Bir başka husus Peygamber Efendimiz (asm)'in sevap defteri kıyamete kadar açıktır. "Sebep olan işleyen gibidir" kaidesince, Habib-i Kibriya Efendimiz (asm) bütün ümmetin hidayetine vesile olduğu için, bütün ümmetin hasenatının bir misli de onun defterine yazılıyor. Bu da onun manevî makamının yükselmesine bir süreklilik kazandırıyor. Üstad Hazretleri bu inceliğe işaret etmek için “hadsiz meratip” tabirini kullanıyor.
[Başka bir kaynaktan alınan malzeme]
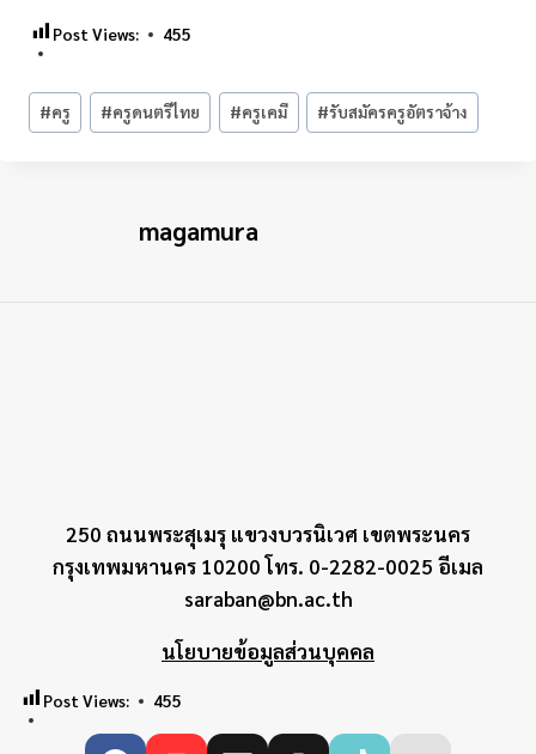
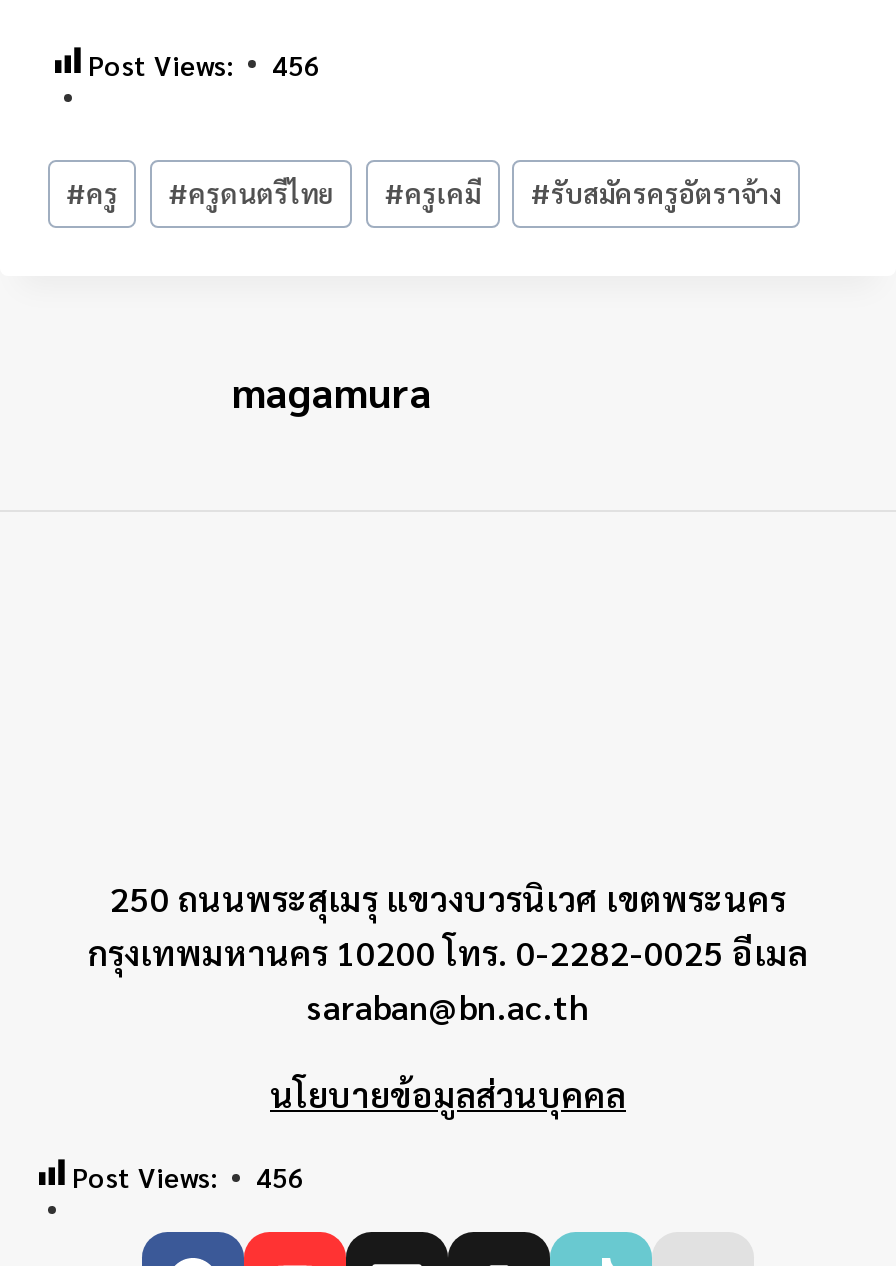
[53,23,191,45] Post Views: 455 -> [88,46,320,82] Post Views: 456
[43,689,182,711] Post Views: 455 -> [72,1158,304,1194] Post Views: 456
Bir kimse birisinin namaz kılmasına vesile olsa, o şahsın namazdan aldığı sevabın bir katı da o sebep olan şahsa yazılır. Bu kaideye göre, ilk sahabeden, kıyametten önceki son Müslümana kadar, bütün müminlerin işledikleri hasenatın bir misli Peygamber Efendimize (asm) yazılır.
Peygamberimize getirilen salâvatlar rahmet duası manasınadır. Getirilen her salâvat ve yapılan her hayırlı iş, Allah Resûlünün manevî kemâlatına yardım hükmüne geçer. Üstadımızın da buyurduğu gibi "Umum ümmetinin salâvatı onun mânevî kemâlâtına imdat”(1) vermektedir. Yani Onun (asm.) manevî kemâlatı her gün hatta her an ziyadeleşmektedir.
Özet olarak, Peygamber Efendimiz (asm)'in amel defteri açıktır, bu da onun her an manevî terakkisine vesile oluyor. Diğer büyük zatlarda da hüküm mertebelerine göre caridir.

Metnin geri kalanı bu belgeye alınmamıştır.